You built a partially underground dome in Abruzzo, Italy. Why did you choose to build underground and what additional steps did you have to take to build underground vs. if you had built above ground? Well the underground dome was not my idea actually; I organized a workshop in Abruzzo and when I arrived there 2 days before the workshop I found a huge hole in the ground. The host of the workshop, who was the owner of the land, told me that he changed his mind and actually he preferred an underground dome. I didn’t have the time to set a new place so I had to deal with it and so we built a partially undeground dome. I was lucky that the ground on which I built was allowing the water to drain very easily and that the dome was built on the side of a hill. Nevertheless, I had to build a trench to divert the water which meant a lot of digging. The key is to think how water “thinks,” allow the water to drain away (and this it is not always possible) and protect the bags well underground from water and also from water vapor. It is a bit risky to build underground because if something goes wrong, it is really difficult to fix the problem or to do some maintenance. I would recommend this more for a hot and dry climate.

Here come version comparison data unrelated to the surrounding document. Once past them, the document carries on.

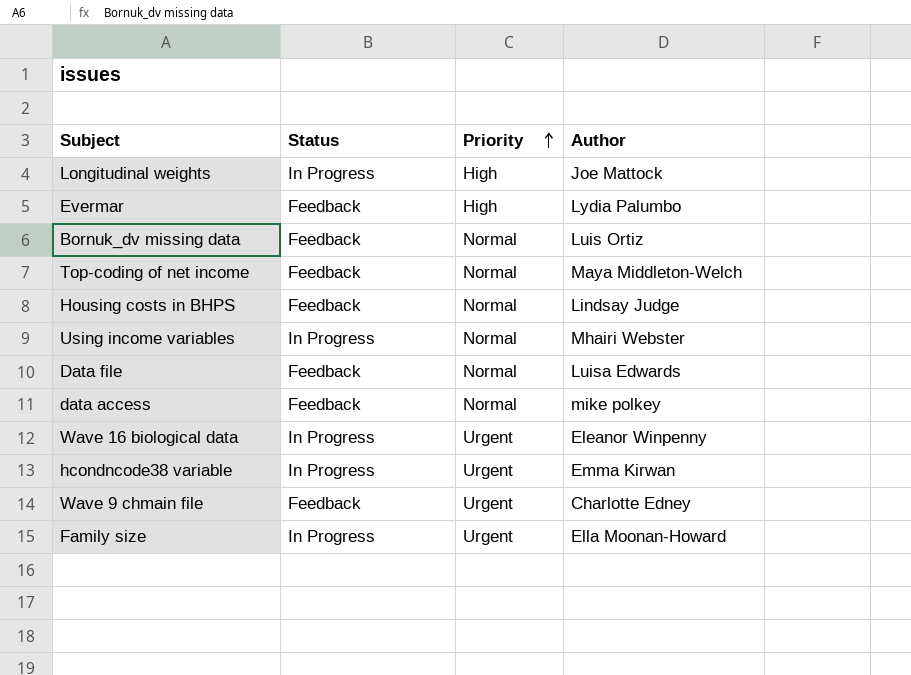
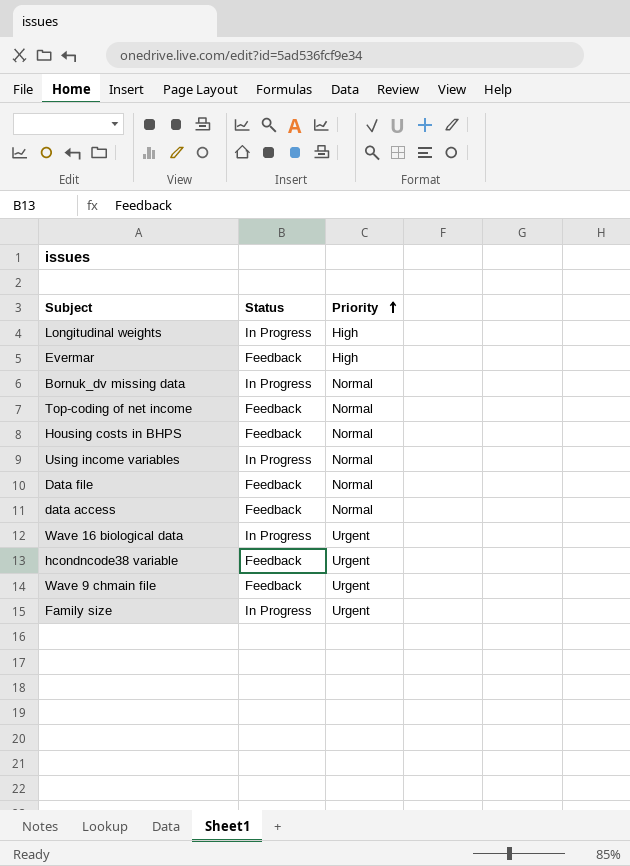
column Author | position: 4 -> none
Bornuk_dv missing data | Status: Feedback -> In Progress
hcondncode38 variable | Status: In Progress -> Feedback

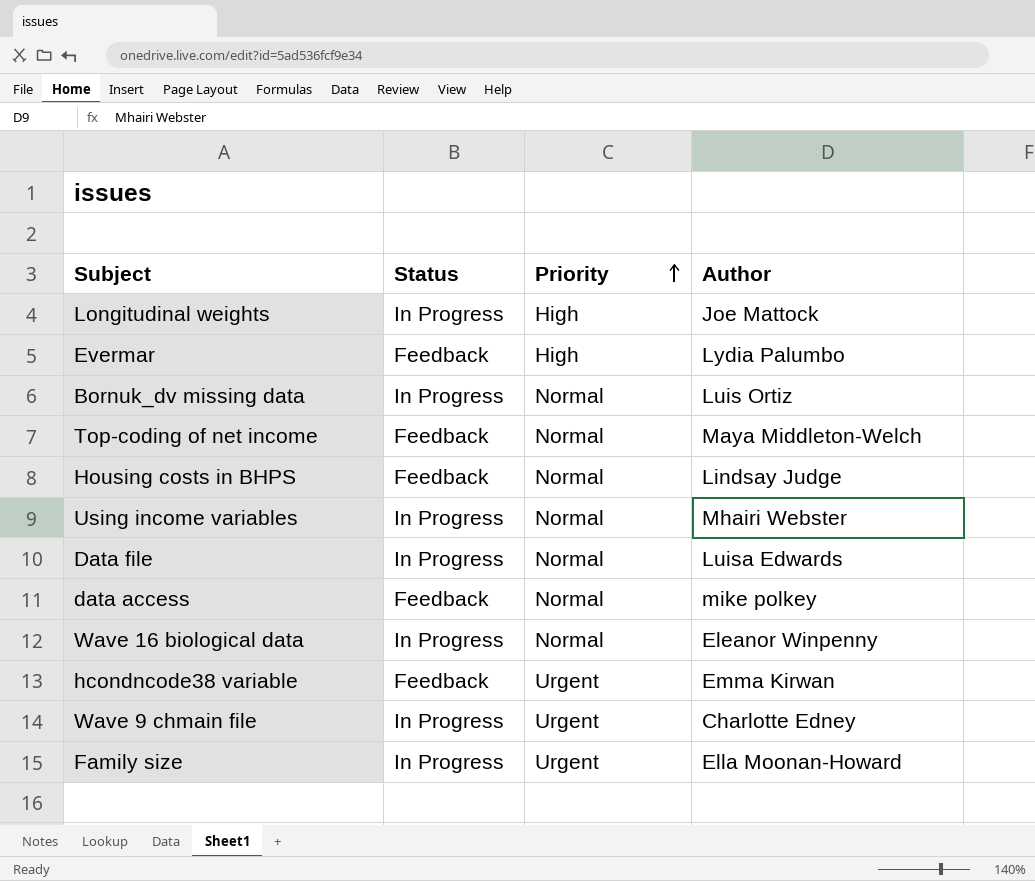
column Author | position: none -> 4
Data file | Status: Feedback -> In Progress
Wave 16 biological data | Priority: Urgent -> Normal
Wave 9 chmain file | Status: Feedback -> In Progress

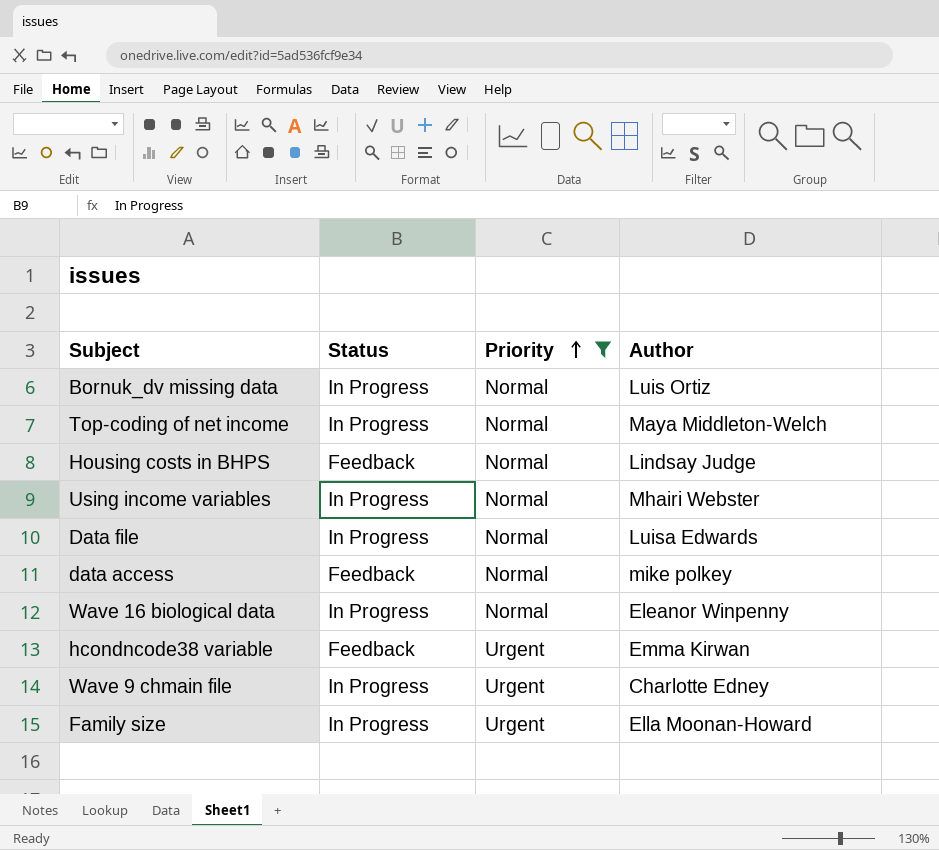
filter: none -> Priority != High
Top-coding of net income | Status: Feedback -> In Progress

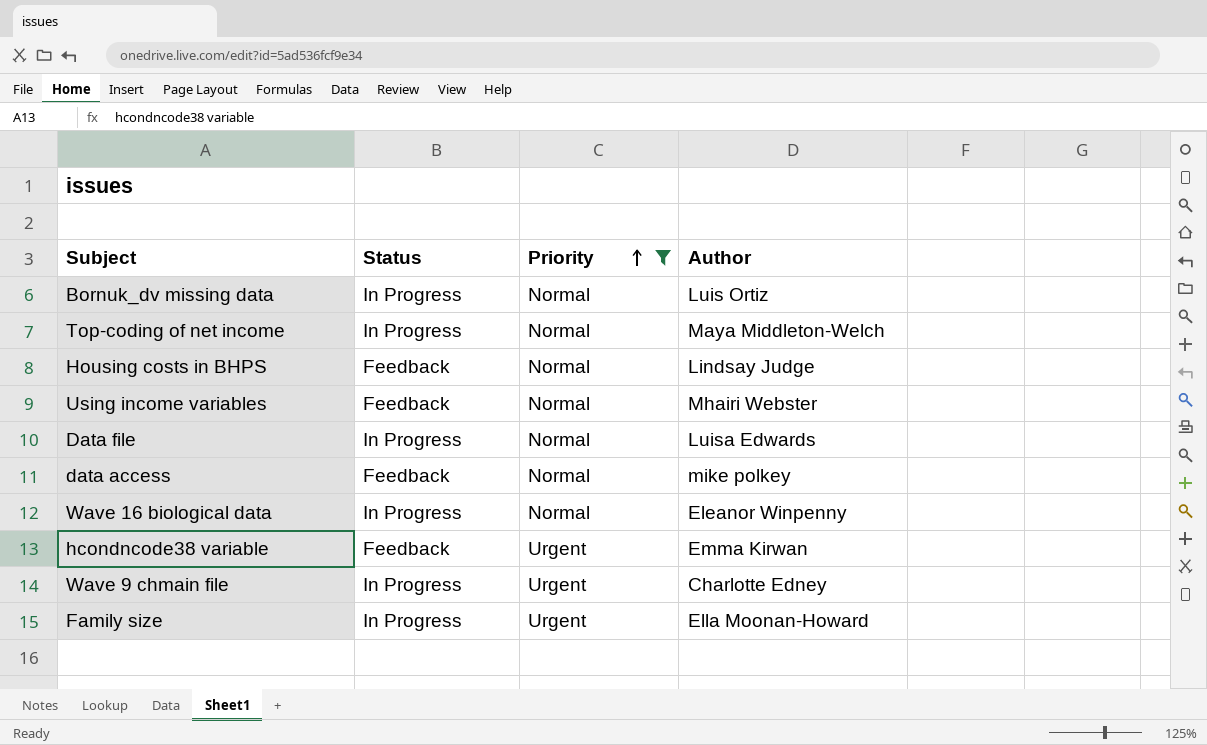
Using income variables | Status: In Progress -> Feedback

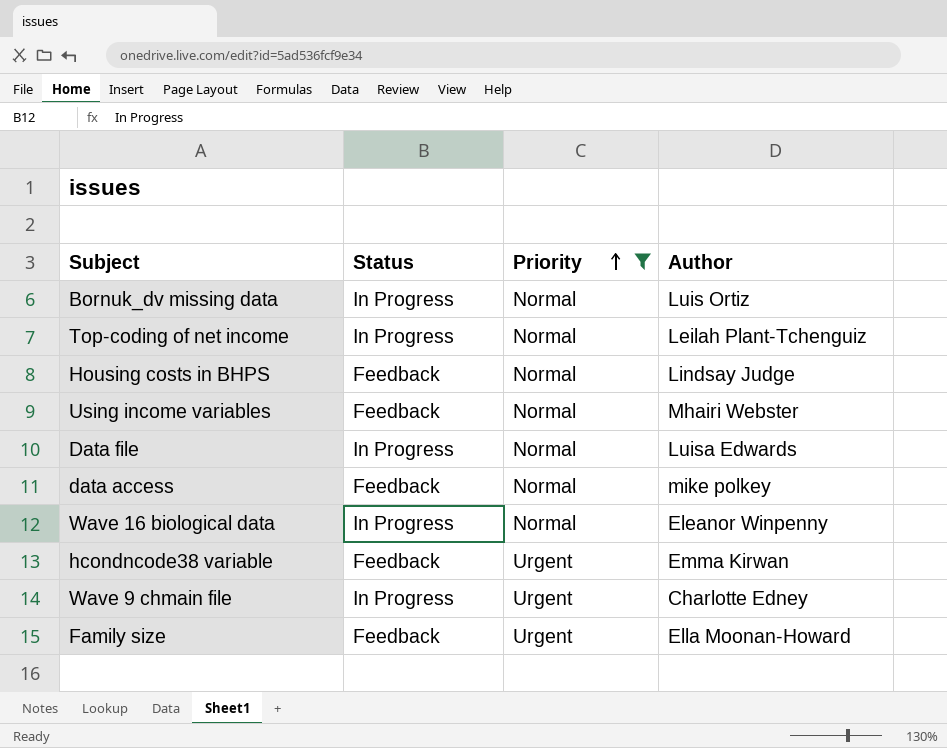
Top-coding of net income | Author: Maya Middleton-Welch -> Leilah Plant-Tchenguiz
Family size | Status: In Progress -> Feedback

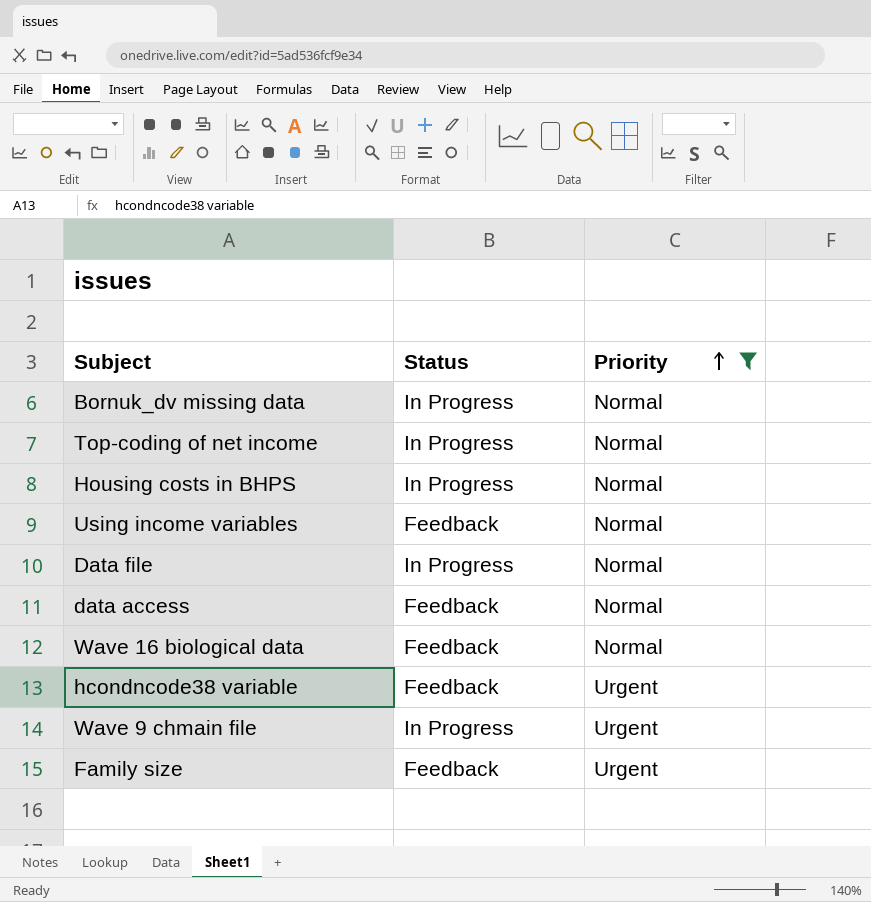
column Author | position: 4 -> none
Housing costs in BHPS | Status: Feedback -> In Progress
Wave 16 biological data | Status: In Progress -> Feedback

In addition to domes, you have also built other structures such as benches, garden beds and walls. Why do you choose to use SuperAdobe for these projects instead of building with bricks or other type of material? I always liked to experiment and research, it is part of my nature, so I must admit that one of the reasons I chose to build these landscape elements with SuperAdobe was to check how they would cope with the climate in which I live. Another reason is because SuperAdobe helps me to generate fluent and organic shapes, and also I wanted to prove to myself that I could build those elements without purchasing ready-made bricks.

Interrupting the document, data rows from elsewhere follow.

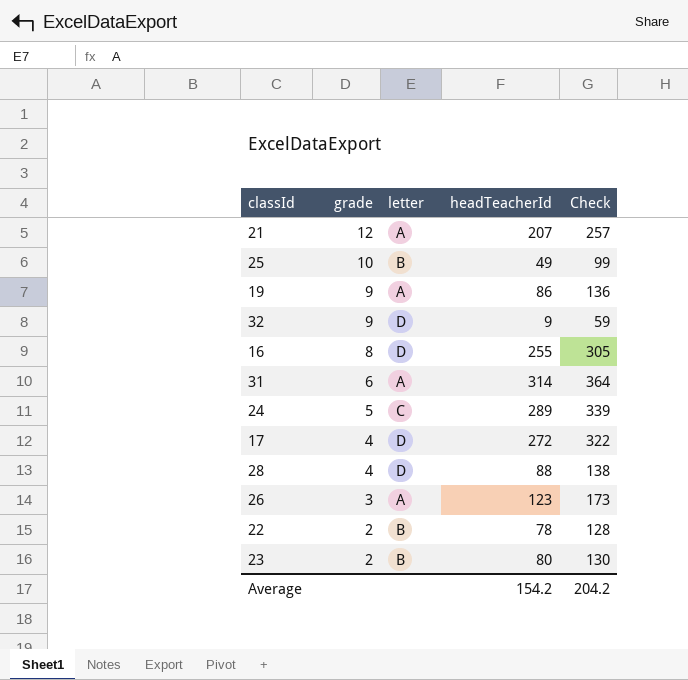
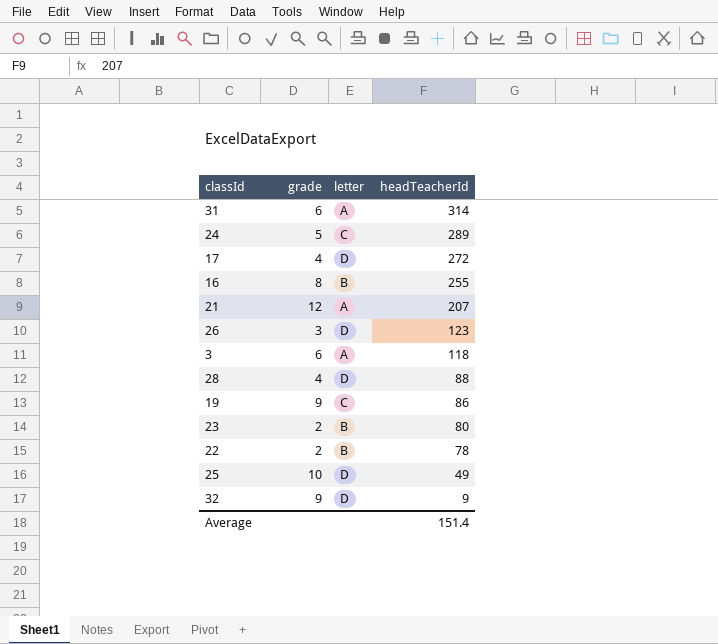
row order: grade descending -> headTeacherId descending
column Check | formula: [headTeacherId] + 50 -> none
16 | letter: D -> B
26 | letter: A -> D
row 3: none -> 6 | A | 118
19 | letter: A -> C
25 | letter: B -> D
Average | headTeacherId: 154.2 -> 151.4

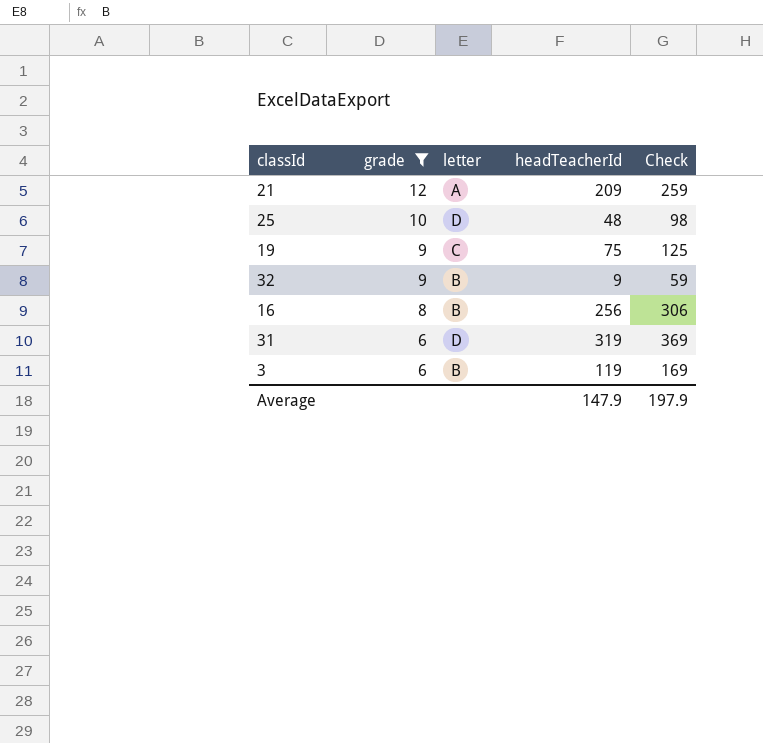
filter: none -> grade >= 6
row order: headTeacherId descending -> grade descending
column Check | formula: none -> [headTeacherId] + 50
21 | headTeacherId: 207 -> 209
25 | headTeacherId: 49 -> 48
19 | headTeacherId: 86 -> 75
32 | letter: D -> B
16 | headTeacherId: 255 -> 256
31 | letter: A -> D
31 | headTeacherId: 314 -> 319
3 | letter: A -> B
3 | headTeacherId: 118 -> 119
Average | headTeacherId: 151.4 -> 147.9

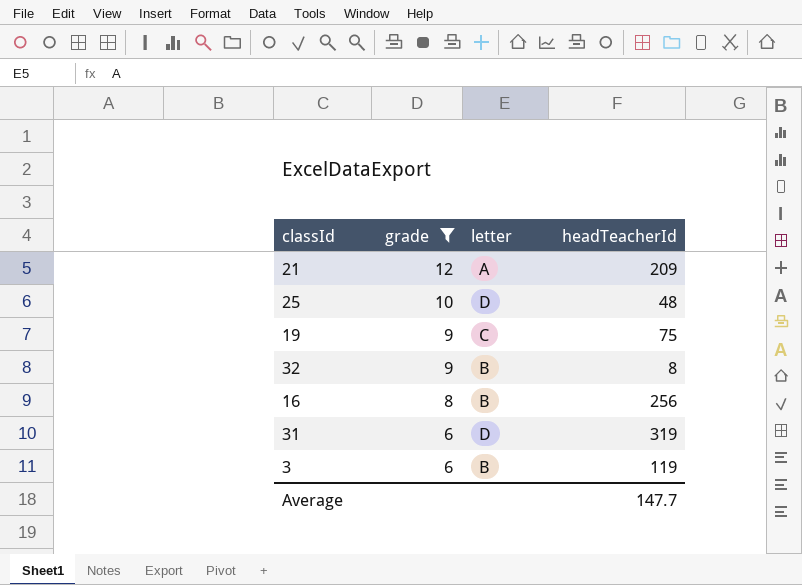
column Check | formula: [headTeacherId] + 50 -> none
32 | headTeacherId: 9 -> 8
Average | headTeacherId: 147.9 -> 147.7

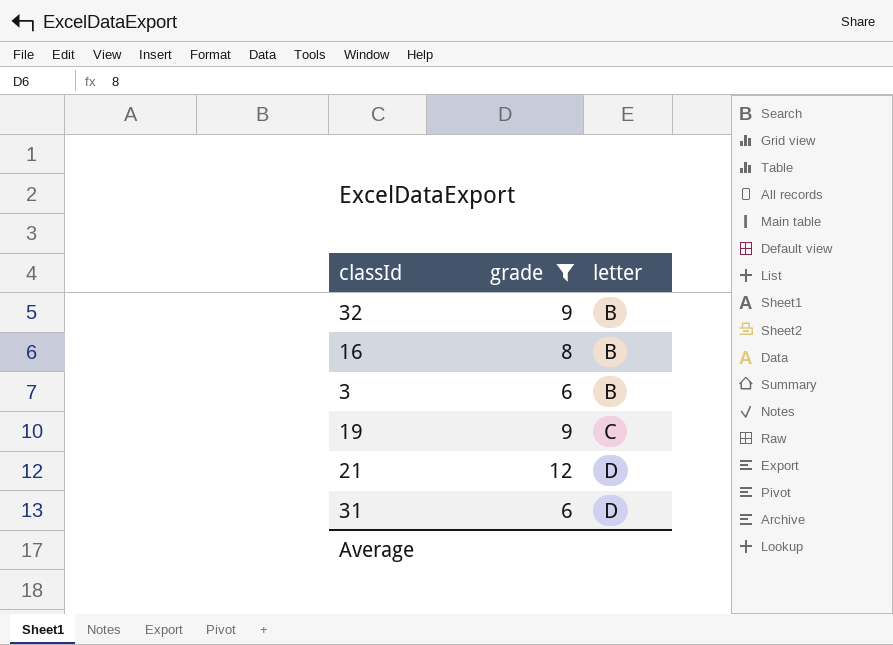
row order: grade descending -> letter ascending
column headTeacherId | position: 4 -> none
row 25: 10 | D | 48 -> none
21 | letter: A -> D

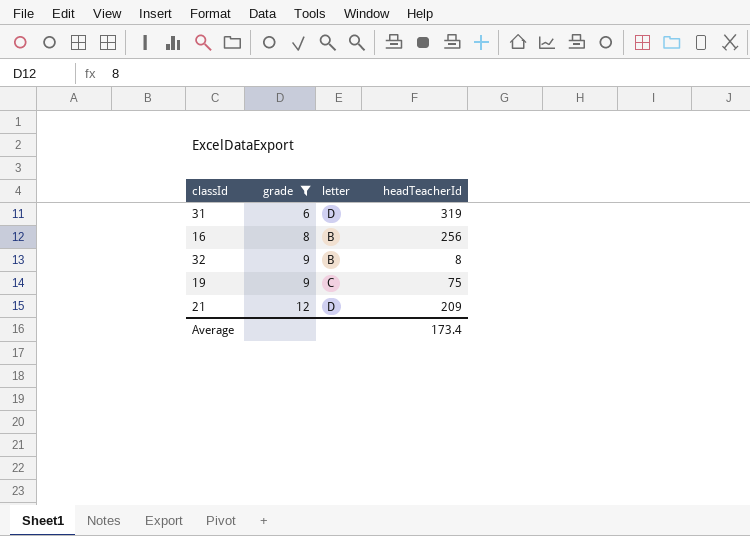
row order: letter ascending -> grade ascending
column headTeacherId | position: none -> 4
row 3: 6 | B -> none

The earth spiral you built in a public park encompasses both form and function. What was your inspiration for the project? I am not sure what the inspiration was, it just came somehow. I was definitely inspired by organic shapes, spirals, Fibonacci and so on. First I modeled the spiral with clay (I made a model) as I thought it would just be a bench. Then I thought it would be useful to have a table also but I didn’t like the idea of having 2 circles, and then when I had the model in front of me I realized that it was enough to change the level of the inside part of the spiral to create a table without interrupting the spiral. Yes, it was a kind of “Eureka!” moment.

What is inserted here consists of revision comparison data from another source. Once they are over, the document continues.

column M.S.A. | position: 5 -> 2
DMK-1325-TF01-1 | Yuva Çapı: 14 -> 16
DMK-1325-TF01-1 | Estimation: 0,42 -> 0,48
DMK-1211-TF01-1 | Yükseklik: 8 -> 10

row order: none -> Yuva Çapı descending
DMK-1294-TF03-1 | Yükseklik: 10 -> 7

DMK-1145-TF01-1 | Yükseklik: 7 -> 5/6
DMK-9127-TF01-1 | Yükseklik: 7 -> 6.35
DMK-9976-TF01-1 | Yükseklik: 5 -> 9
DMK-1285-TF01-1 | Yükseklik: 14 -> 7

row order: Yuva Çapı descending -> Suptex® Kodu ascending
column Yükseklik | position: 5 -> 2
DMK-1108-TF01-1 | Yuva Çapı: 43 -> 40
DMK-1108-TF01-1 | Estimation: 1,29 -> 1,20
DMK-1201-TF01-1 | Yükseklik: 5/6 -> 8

You travel the globe hosting SuperAdobe workshops. How do you choose where to host? Most of the time it is not me that looks for a host but rather people who contact me because they want to host a workshop. I make sure they understand what it takes to host a workshop, if they have the requirements, I go to meet them, if it is possible, and if I feel we can trust each other, we collaborate and organize a workshop there.
Tell us about a future project. Do you allow volunteers to help or will you hire builders to complete the structure? At the moment, I am discussing the possibility of flying this summer to Indonesia to help some locals that have lost their house during the last tsunami. Then I will lead two workshops in Italy this year and I hope to build a dome with a group of women for a center that supports women that suffered violence.
I do work sometimes with volunteers and if the budget of the project allows, I also like to hire some help.
If you could describe the SuperAdobe buildings you have created in one word, what would it be? I think at the moment I would describe my work as “proudly non-mainstream.”